What is mindfulness?

I like to have a crack at this every now and again because my appreciation of it seems to change as the years go by. This time I'll do it through a series of questions.

How do I know I'm being mindful?

The simplest way to do this is to label your experience as it happens. Keep it casual. Pay attention to what is going on and give it a label - sitting, seeing, thinking, feet, pressure, breathing. If you are able to label what is happening then you know what is happening. This knowing is mindfulness.

Is that it?

That's the beginning. Once you know what is going on you can begin to explore experience and what your mind is doing. This gives you some space around experience and this gap is where the freedom happens. This space separates out the details of your life from what you really are.

Why does it come and go?

The mind is a complex instrument that is rapidly switching between different modes of operation (for want of a better phrase). Mindfulness is not a mission critical thing and requires some effort to maintain (although it gets easier and more continuous over time). You can feel the effort of paying attention and the relative non-effort of allowing the mind to wander off. Here's the rub. When you are being mindful you are shielded from unwise mind states that make life seem a bit shit, but when you drifting off the mind will have the annoying tendency to, well, make life seem a bit shit.

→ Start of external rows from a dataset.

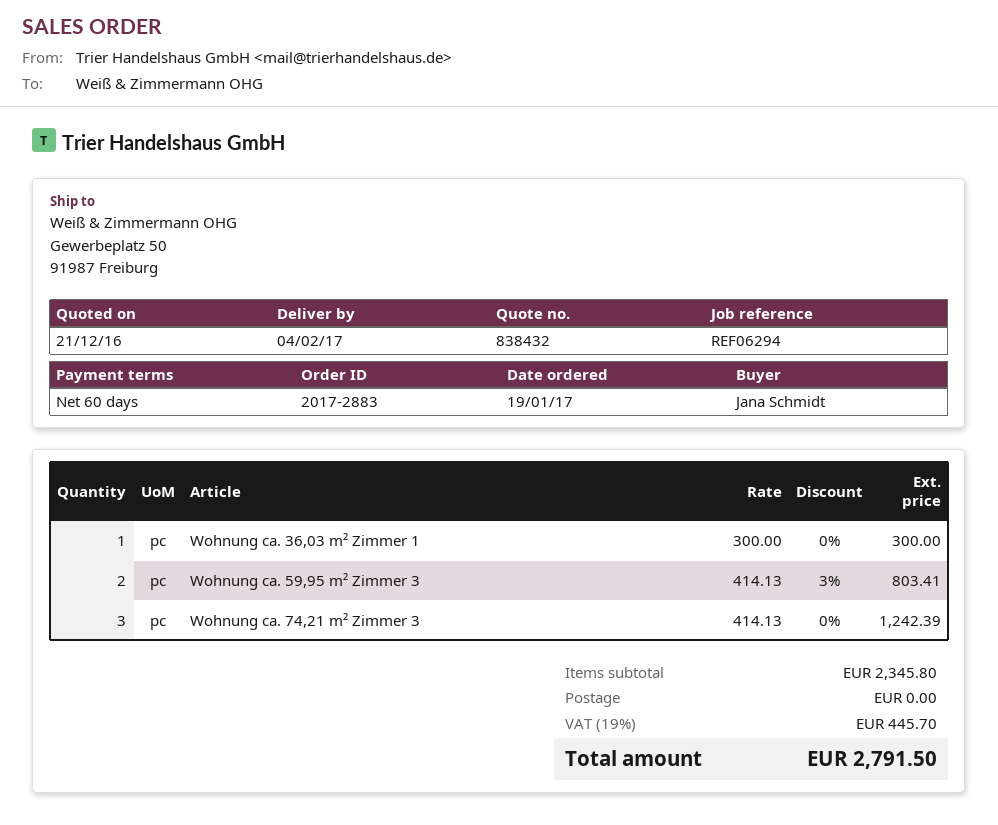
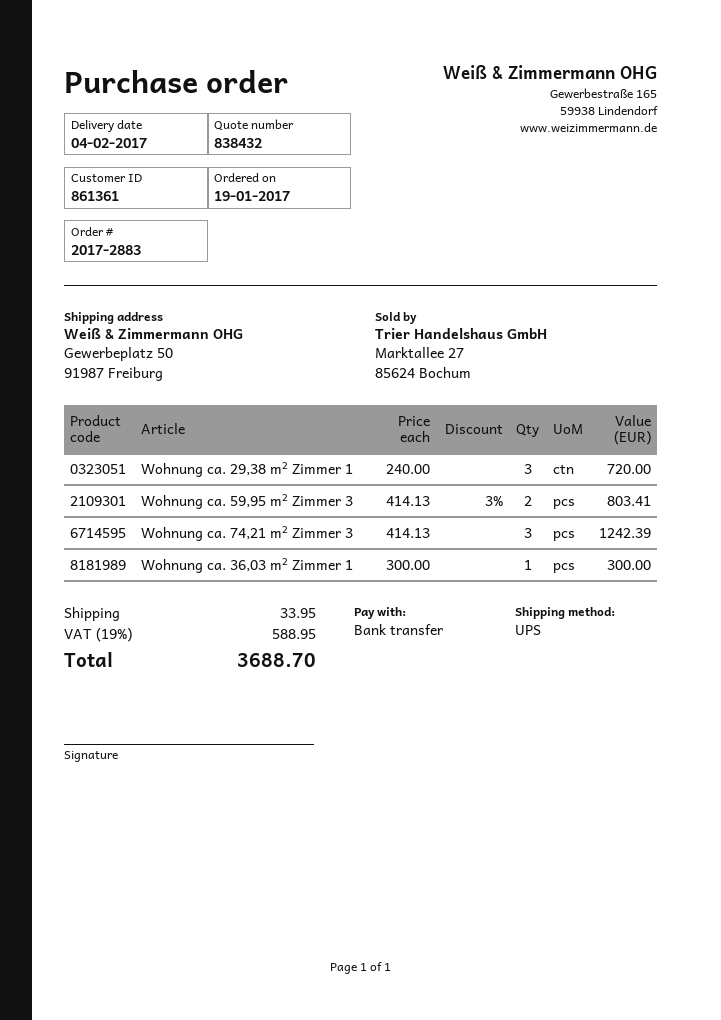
Wohnung ca. 29,38 m² Zimmer 1: none -> 3 x 240.00 = 720.00
shipping: 0.00 -> 33.95
tax: 19% = 445.70 -> 19% = 588.95
total: 2791.50 -> 3688.70

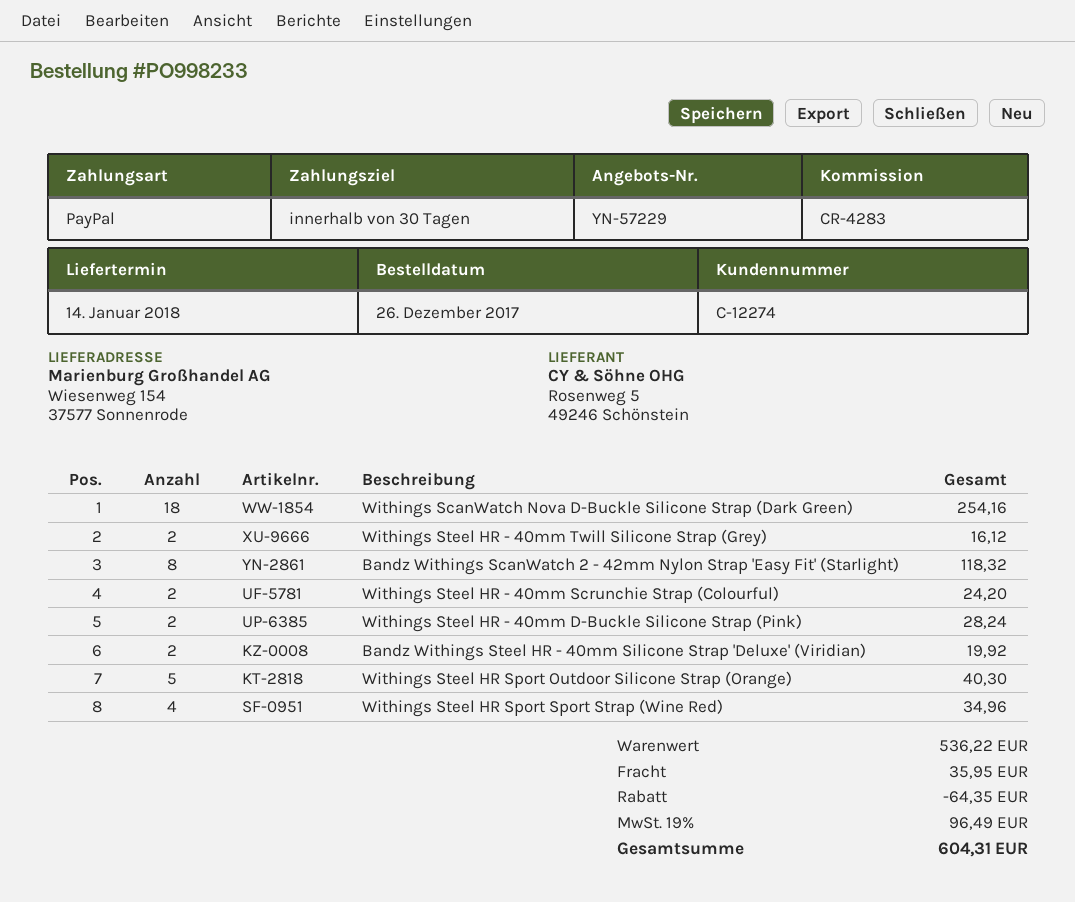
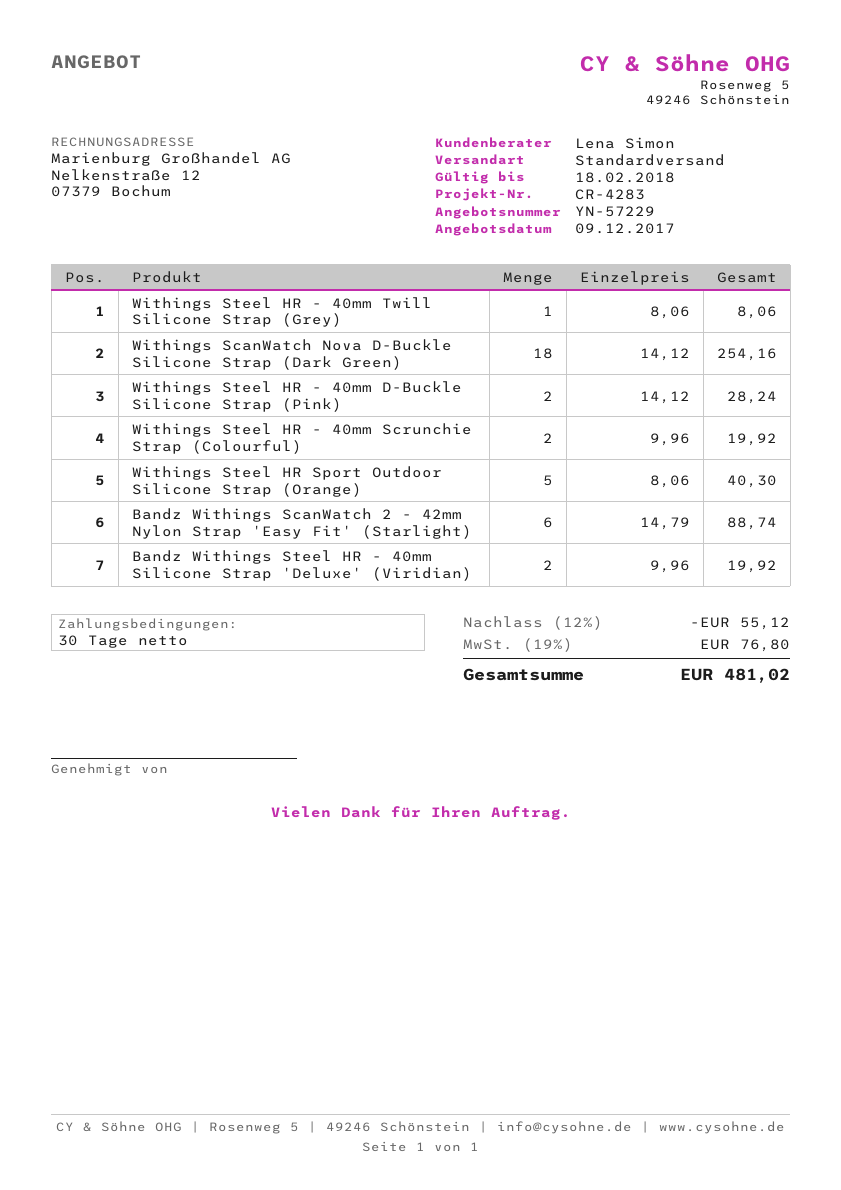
Withings Steel HR - 40mm Twill Silicone Strap (Grey): 2 for 16.12 -> 1 for 8.06
Bandz Withings ScanWatch 2 - 42mm Nylon Strap 'Easy Fit' (Starlight): 8 for 118.32 -> 6 for 88.74
Withings Steel HR - 40mm Scrunchie Strap (Colourful): 2 for 24.20 -> 2 for 19.92
Withings Steel HR Sport Sport Strap (Wine Red): 4 for 34.96 -> none
discount: 64.35 -> 55.12
shipping: 35.95 -> none
tax: 19% = 96.49 -> 19% = 76.80
total: 604.31 -> 481.02

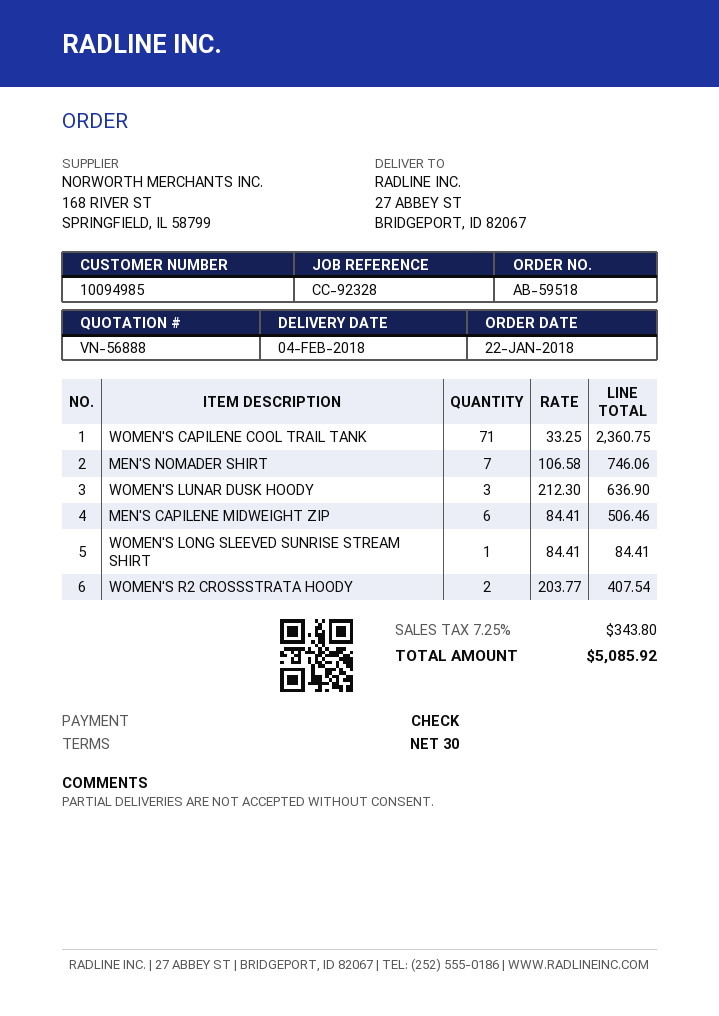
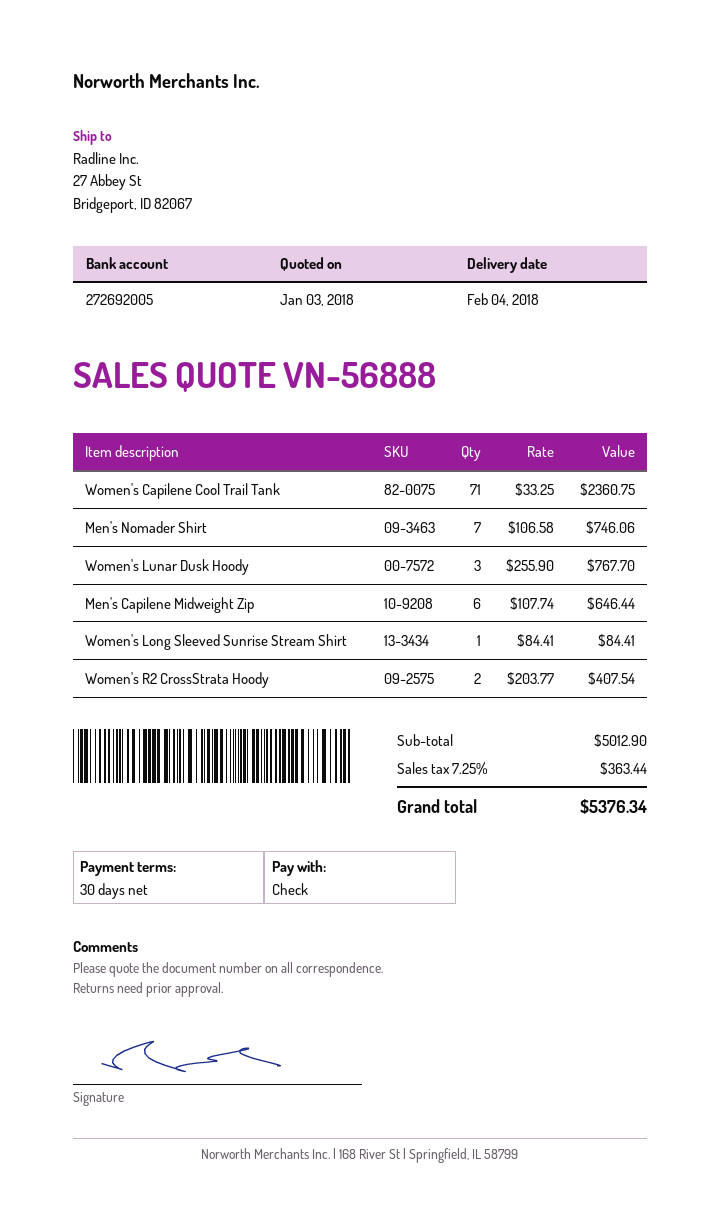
WOMEN'S LUNAR DUSK HOODY: 3 x 212.30 = 636.90 -> 3 x 255.90 = 767.70
MEN'S CAPILENE MIDWEIGHT ZIP: 6 x 84.41 = 506.46 -> 6 x 107.74 = 646.44
tax: 7.25% = 343.80 -> 7.25% = 363.44
total: 5085.92 -> 5376.34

Anyway, I digress. One important thing to note is that part of mindfulness is remembering to be mindful. If you look carefully into experience, the mind has this quick flick every now again to check whether it should be remembering something or whether you are doing what you should be doing - if you insert the intention to be mindfulness into your memory banks then you will pop back into mindfulness as if by magic. 

That was a long winded way of saying that remembering is an important aspect of mindfulness.

What are the benefits of mindfulness?

Separating out your experience from who are you is very helpful indeed. This does not, however, stop us from suffering the vagaries of human existence (and this is where a mindfulness course kind of leaves you flapping in the wind - it does not really cure anything). I'm not going to get into what else we need to do to make life a lovely adventure but mindfulness is a useful place to start. Suffice to say that mindfulness offers short term relief to very upsetting things.